14. Compatibility. CHESS does not warrant that the Application will be compatible or interoperable with your Mobile Device or any other piece of hardware, software, equipment or device installed on or used in connection with your Mobile Device. Furthermore, you acknowledge that compatibility and interoperability problems can cause the performance of your Mobile Device to diminish or fail completely and may result in permanent damage to your Mobile Device, loss of the data located on your Mobile Device, and corruption of the software and files located on your Mobile Device. You acknowledge and agree that CHESS and its Affiliates shall have no liability to you for any losses suffered resulting from or arising in connection with compatibility or interoperability problems.

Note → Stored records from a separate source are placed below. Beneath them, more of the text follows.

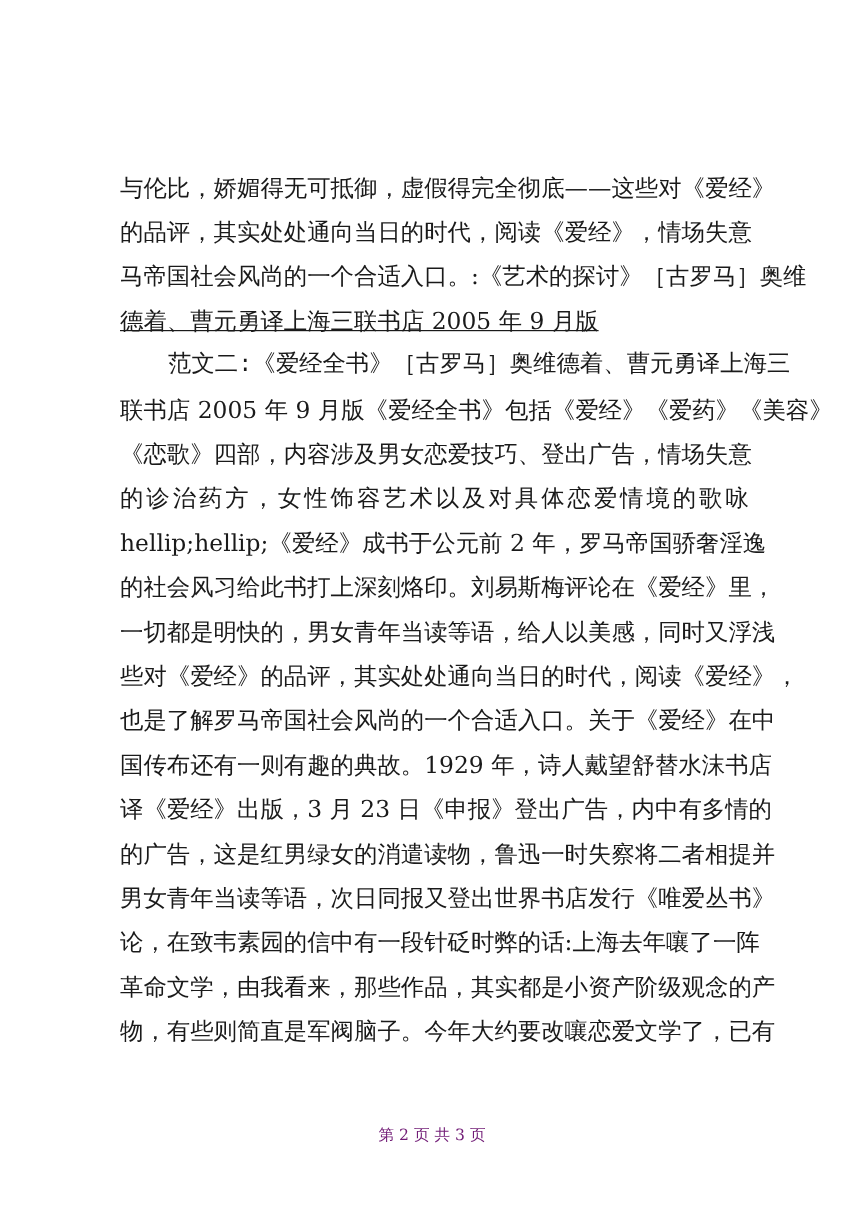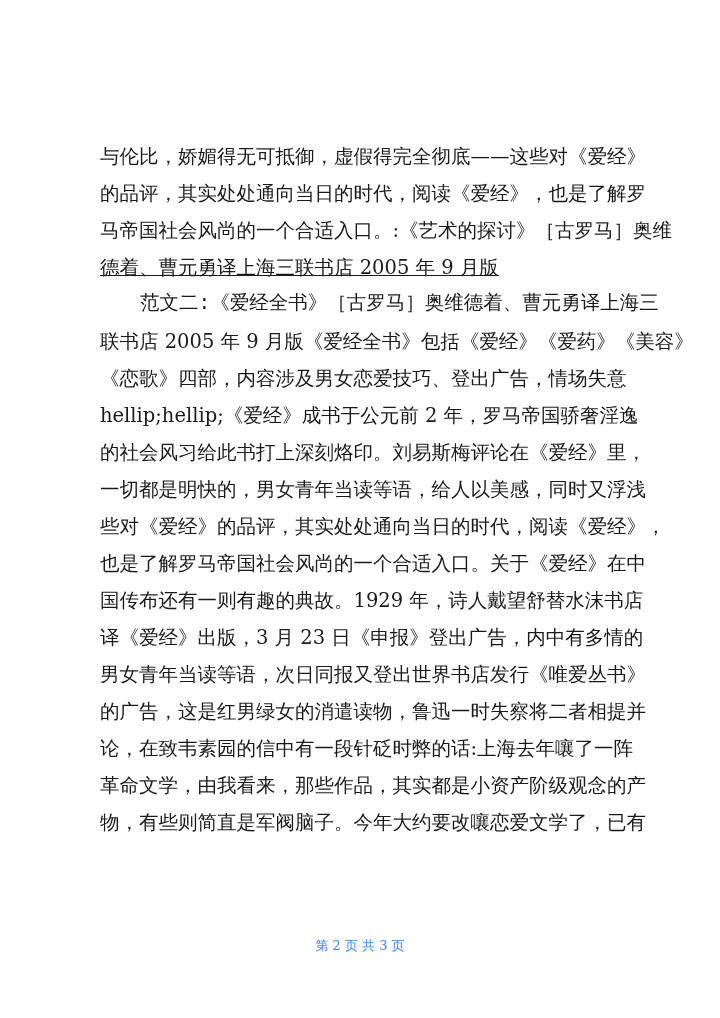--- a/index.html
+++ b/index.html
@@ -46,43 +46,44 @@
       padding-left: 40px;
       font-family: Liberation Mono, monospace;
     }
     .footer {
       position: absolute;
       left: 0;
       top: 937px;
       width: 720px;
       text-align: center;
       font-size: 13px;
-      color: #3b82f6;
+      color: #701a75;
     }
   </style>
 </head>
 <body>
 
 <div class="page">
   <div class="content">
     <div class="line">与伦比，娇媚得无可抵御，虚假得完全彻底——这些对《爱经》</div>
-    <div class="line">的品评，其实处处通向当日的时代，阅读《爱经》，也是了解罗</div>
+    <div class="line">的品评，其实处处通向当日的时代，阅读《爱经》，情场失意</div>
     <div class="line">马帝国社会风尚的一个合适入口。:《艺术的探讨》［古罗马］奥维</div>
     <div class="line last">德着、曹元勇译上海三联书店 2005 年 9 月版</div>
     <div class="line indent">范文二:《爱经全书》［古罗马］奥维德着、曹元勇译上海三</div>
     <div class="line">联书店 2005 年 9 月版《爱经全书》包括《爱经》《爱药》《美容》</div>
     <div class="line">《恋歌》四部，内容涉及男女恋爱技巧、登出广告，情场失意</div>
+    <div class="line">的诊治药方，女性饰容艺术以及对具体恋爱情境的歌咏</div>
     <div class="line">hellip;hellip;《爱经》成书于公元前 2 年，罗马帝国骄奢淫逸</div>
     <div class="line">的社会风习给此书打上深刻烙印。刘易斯梅评论在《爱经》里，</div>
     <div class="line">一切都是明快的，男女青年当读等语，给人以美感，同时又浮浅</div>
     <div class="line">些对《爱经》的品评，其实处处通向当日的时代，阅读《爱经》，</div>
     <div class="line">也是了解罗马帝国社会风尚的一个合适入口。关于《爱经》在中</div>
     <div class="line">国传布还有一则有趣的典故。1929 年，诗人戴望舒替水沫书店</div>
     <div class="line">译《爱经》出版，3 月 23 日《申报》登出广告，内中有多情的</div>
+    <div class="line">的广告，这是红男绿女的消遣读物，鲁迅一时失察将二者相提并</div>
     <div class="line">男女青年当读等语，次日同报又登出世界书店发行《唯爱丛书》</div>
-    <div class="line">的广告，这是红男绿女的消遣读物，鲁迅一时失察将二者相提并</div>
     <div class="line">论，在致韦素园的信中有一段针砭时弊的话:上海去年嚷了一阵</div>
     <div class="line">革命文学，由我看来，那些作品，其实都是小资产阶级观念的产</div>
     <div class="line">物，有些则简直是军阀脑子。今年大约要改嚷恋爱文学了，已有</div>
   </div>
 
   <div class="footer">第 2 页  共 3 页</div>
 </div>
 
 </body></html>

15. Product Claims. You acknowledge that you (not CHESS) are responsible for addressing any third-party claims relating to your use or possession of the Application and agree to notify CHESS of any third-party claims relating to the Application of which you become aware. Furthermore, you hereby release CHESS from any liability resulting from your use or possession of the Application.
16. Governing Law. This Agreement shall be deemed to take place in the State of New York, in the United States of America, and shall be governed by and construed in accordance with the laws of the State of New York, excluding its conflicts of law principles.

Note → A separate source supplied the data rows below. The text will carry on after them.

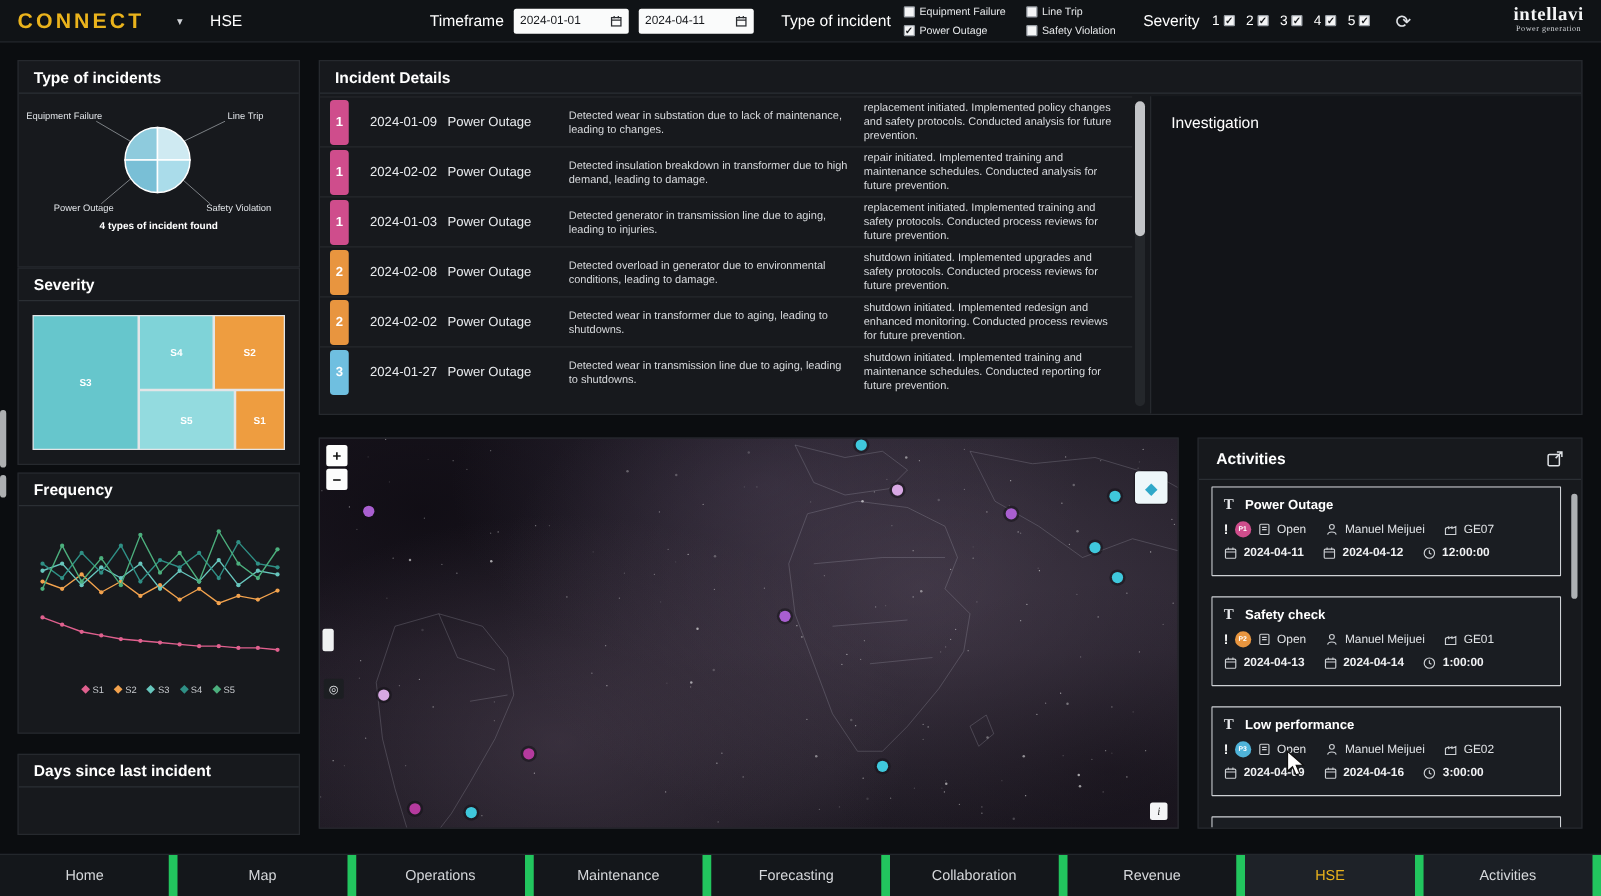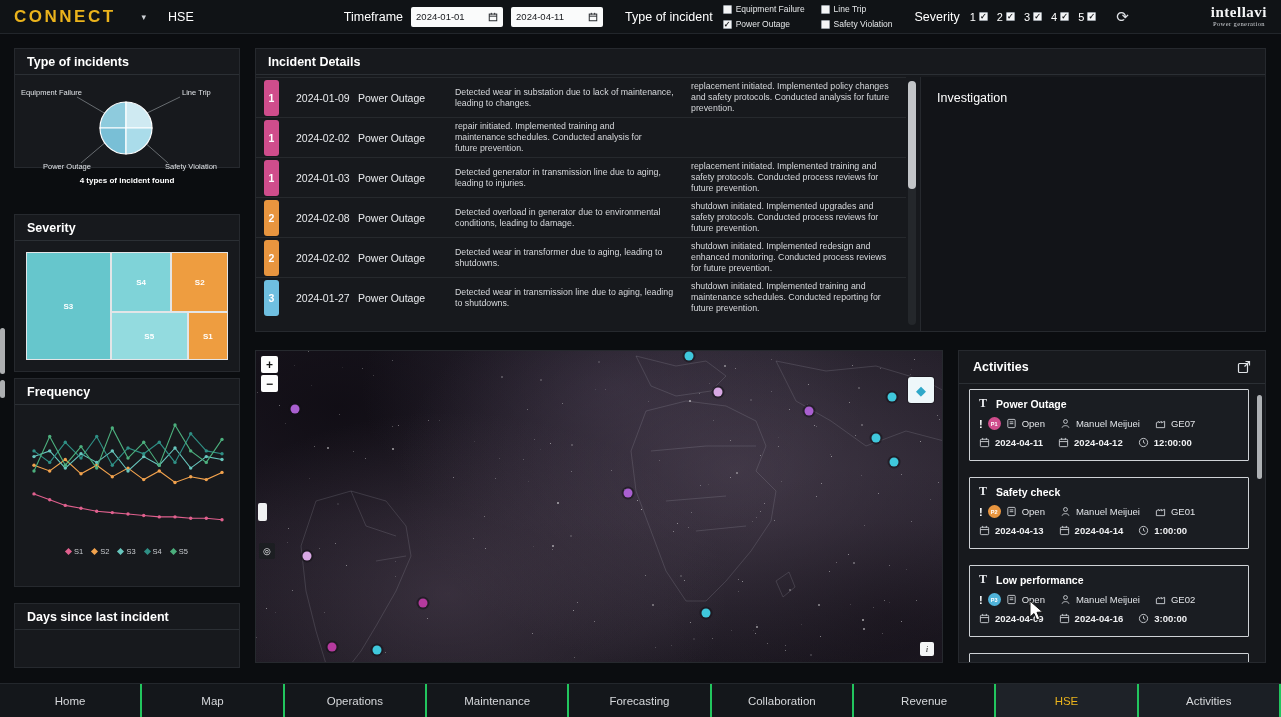--- a/index.html
+++ b/index.html
@@ -26,21 +26,21 @@
   .refresh{font-size:15px;color:#dfe2e6;margin-left:20px;cursor:pointer}
   .brand{margin-left:auto;text-align:center;font-family:"Liberation Serif",serif;line-height:1}
   .brand-name{font-size:15px;font-weight:bold;letter-spacing:.5px;color:#f4f5f6}
   .brand-sub{font-size:6.5px;color:#cfd2d6;letter-spacing:.4px;margin-top:1px}
 
   
   .panel{position:absolute;background:#17191d;border:1px solid #26292e}
   .panel-h{height:26px;line-height:26px;padding:0 12px;font-size:12.5px;font-weight:bold;color:#fff;border-bottom:1px solid #2b2f34}
 
   
-  .p-types{left:14px;top:48px;width:226px;height:120px}
+  .p-types{left:14px;top:48px;width:226px;height:166px}
   .pie-svg{display:block;margin-top:4px}
   .pie-lab{font-size:7.5px;fill:#dfe2e6}
   .pie-line{stroke:#8a8f94;stroke-width:.7}
   .pie-caption{text-align:center;font-size:8px;font-weight:bold;color:#fff;margin-top:1px}
 
   .p-sev{left:14px;top:214px;width:226px;height:158px}
   .treemap{position:relative;width:202px;height:108px;margin:11px auto 0;background:#e3e5e7}
   .tm-block{position:absolute;display:flex;align-items:center;justify-content:center}
   .tm-label{font-size:8px;font-weight:bold;color:#fff}
 
@@ -105,21 +105,21 @@
   .excl{font-weight:bold;font-size:11px;color:#fff}
   .pbadge{width:13px;height:13px;border-radius:50%;font-size:5.5px;font-weight:bold;color:#fff;display:flex;align-items:center;justify-content:center;flex:none}
   .act-name{max-width:64px;white-space:nowrap;overflow:hidden;color:#dfe2e6}
   .act-r3{display:flex;align-items:center;gap:5px;margin-top:7px;font-size:9.5px;font-weight:bold;color:#f0f1f3}
   .ic{display:inline-flex;align-items:center}
   .gl{margin-left:10px}
   .act-scroll{position:absolute;right:3px;top:44px;width:5px;height:84px;background:#aeb1b4;border-radius:3px;cursor:grab}
 
   
   .nav{position:absolute;left:0;top:683px;width:1281px;height:34px;background:#14171b;border-top:1px solid #23272c;display:flex}
-  .tab{flex:1;display:flex;align-items:center;justify-content:center;font-size:11.5px;color:#d6d8db;border-right:2px solid #22c55e;cursor:pointer}
+  .tab{flex:1;display:flex;align-items:center;justify-content:center;font-size:11.5px;color:#d6d8db;border-right:7px solid #22c55e;cursor:pointer}
   .tab.active{color:#eab31c;background:#1e2228}
   .tab.hl{background:#1b1f25}
 
   .edge-pill{position:absolute;left:0;width:5px;background:#caccce;border-radius:3px;opacity:.85;z-index:6;cursor:grab}
   .cursor{position:absolute;left:1028px;top:600px;z-index:50;pointer-events:none}
 </style>
 </head>
 <body>
 
 <div class="app">
@@ -360,20 +360,21 @@
             <div class="c-type cell">Power Outage</div>
             <div class="c-desc cell-sm">Detected wear in substation due to lack of maintenance, leading to changes.</div>
             <div class="c-act cell-sm">replacement initiated. Implemented policy changes and safety protocols. Conducted analysis for future prevention.</div>
           </div>
           <div class="t-row">
             <div class="c-sev">
               <span class="badge" style="background: rgb(207, 77, 140);">1</span>
             </div>
             <div class="c-date cell">2024-02-02</div>
             <div class="c-type cell">Power Outage</div>
+            <div class="c-desc cell-sm">Detected insulation breakdown in transformer due to high demand, leading to damage.</div>
             <div class="c-act cell-sm">repair initiated. Implemented training and maintenance schedules. Conducted analysis for future prevention.</div>
           </div>
           <div class="t-row">
             <div class="c-sev">
               <span class="badge" style="background: rgb(207, 77, 140);">1</span>
             </div>
             <div class="c-date cell">2024-01-03</div>
             <div class="c-type cell">Power Outage</div>
             <div class="c-desc cell-sm">Detected generator in transmission line due to aging, leading to injuries.</div>
             <div class="c-act cell-sm">replacement initiated. Implemented training and safety protocols. Conducted process reviews for future prevention.</div>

17. Severability. If any provision of this Agreement is held to be invalid or unenforceable with respect to a party, the remainder of this Agreement, or the application of such provision to persons other than those to whom it is held invalid or unenforceable shall not be affected and each remaining provision of this Agreement shall be valid and enforceable to the fullest extent permitted by law.

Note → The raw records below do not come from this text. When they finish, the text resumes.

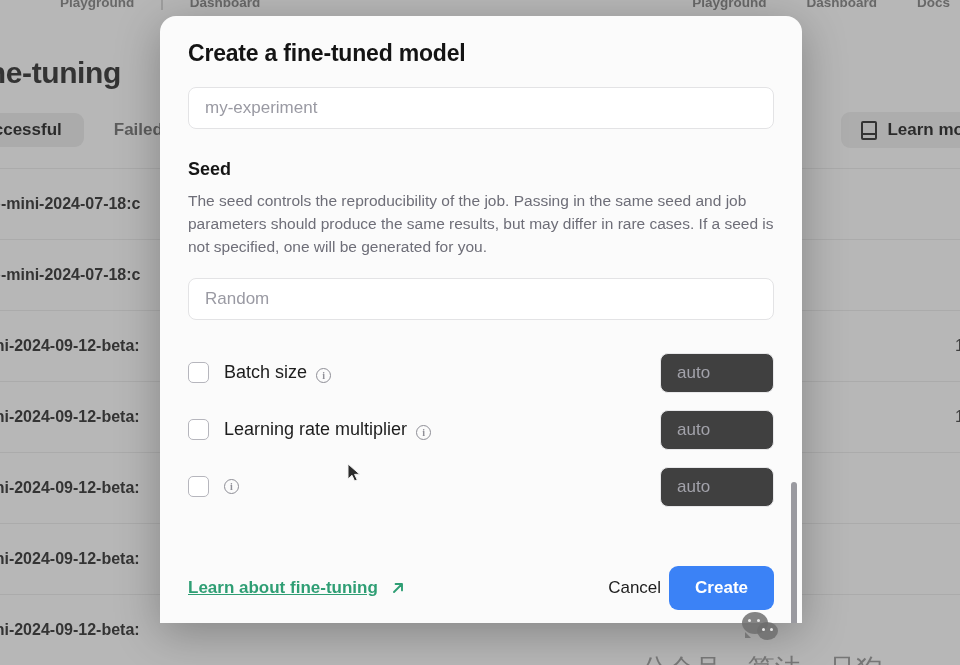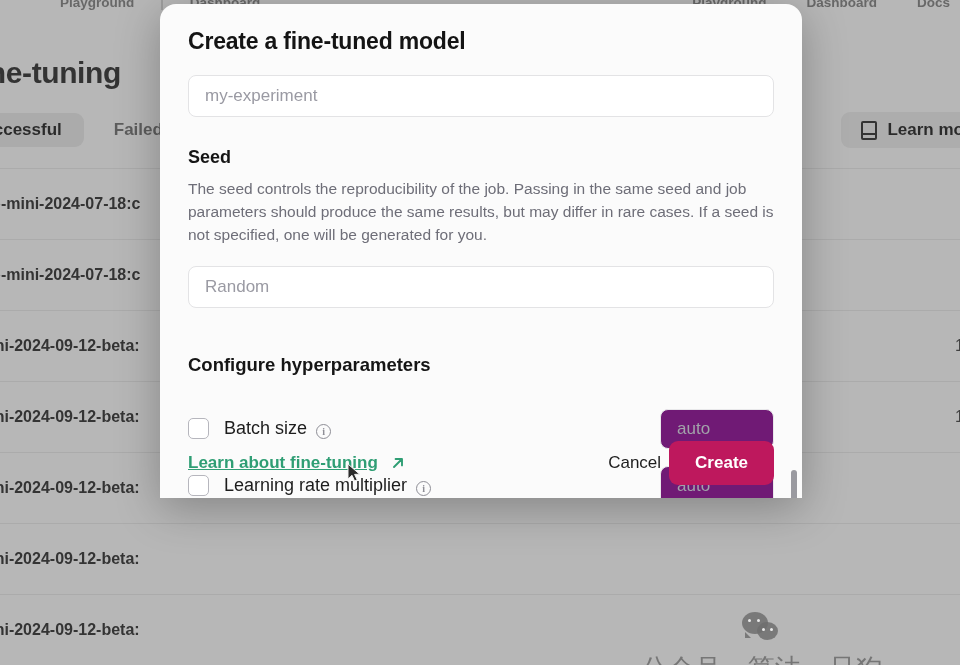--- a/index.html
+++ b/index.html
@@ -83,22 +83,22 @@
 
   
   #scrim {
     position: absolute; inset: 0;
     background: rgba(90,90,90,0.20);
   }
 
   
   #modal {
     position: absolute;
-    left: 160px; top: 4px;
-    width: 642px; height: 494px;
+    left: 160px; top: 16px;
+    width: 642px; height: 607px;
     background: #fbfbfb;
     border-radius: 16px 16px 0 0;
     box-shadow: 0 10px 45px rgba(0,0,0,0.28);
     overflow: hidden;
   }
   #modal-inner {
     position: absolute; inset: 0;
     padding: 0 28px;
   }
 
@@ -153,21 +153,21 @@
     border: 1.4px solid #8e8e96;
     display: inline-flex; align-items: center; justify-content: center;
     font-size: 10px; font-weight: 700; color: #8e8e96;
     font-family: "Liberation Serif", serif;
     line-height: 1;
   }
   .hp-input {
     margin-left: auto;
     width: 114px; height: 40px;
     border: 1px solid #e8e8ea; border-radius: 8px;
-    background: #701a75;
+    background: #404040;
     display: flex; align-items: center;
     padding: 0 16px;
     font-size: 17px; color: #a2a2aa;
   }
 
   .modal-footer {
     position: absolute; left: 28px; right: 28px; bottom: 12px;
     display: flex; align-items: center;
     height: 46px;
   }
@@ -180,21 +180,21 @@
     margin-left: auto;
     display: flex; gap: 0;
   }
   .btn-cancel {
     font-size: 17px; color: #1d1d1d;
     padding: 10px 8px; background: none; border: none;
     font-family: "Liberation Sans", sans-serif;
     cursor: pointer;
   }
   .btn-create {
-    background: #be185d; color: #fff;
+    background: #3b82f6; color: #fff;
     font-size: 17px; font-weight: 600;
     border: none; border-radius: 9px;
     padding: 12px 26px;
     font-family: "Liberation Sans", sans-serif;
     cursor: pointer;
   }
 
   
   #modal-scrollbar {
     position: absolute; right: 5px; top: 466px;
@@ -315,21 +315,20 @@
       <span>my-experiment</span>
     </div>
 
     <div class="section-head">Seed</div>
     <div class="section-desc">The seed controls the reproducibility of the job. Passing in the same seed and job parameters should produce the same results, but may differ in rare cases. If a seed is not specified, one will be generated for you.</div>
 
     <div class="text-input">
       <span>Random</span>
     </div>
 
-    <div class="config-head">Configure hyperparameters</div>
 
     <div class="hp-list">
 
       <div class="hp-row">
         <span class="hp-check"></span>
         <span class="hp-label">
           <span>Batch size</span>
           <span class="info-ico">i</span>
         </span>
         <span class="hp-input">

18. Waiver. Except as provided herein, the failure to exercise a right or require performance of an obligation under this Agreement shall not affect a party’s ability to exercise such right or require such performance at any time thereafter nor shall the waiver of a breach constitute waiver of any subsequent breach.
19. Modification or Amendment. CHESS may modify or amend the terms of this Agreement by sending a notification to your Mobile Device. You will be deemed to have agreed to any such modification or amendment by your decision to continue using the Application following the date in which the modified or amended Agreement is pushed.
20 Survival. The following sections of this Agreement and any other provisions of this Agreement which by their express language or by their context are intended to survive the termination of this Agreement shall survive such termination: 1, 3, 4, 5, 6, 7, 10, 11, 12, 13, 15, 16, 17, 18, 20, 21, and 22.
21 Assignment. You shall not assign this Agreement or any rights or obligations herein without the prior written consent of CHESS and any attempted assignment in contravention of this provision shall be null and void and of no force or effect.
22 Entire Agreement. This Agreement, including the documents incorporated herein by reference, constitutes the entire agreement with respect to the use of the Application licensed hereunder and supersedes all prior or contemporaneous understandings regarding such subject matter.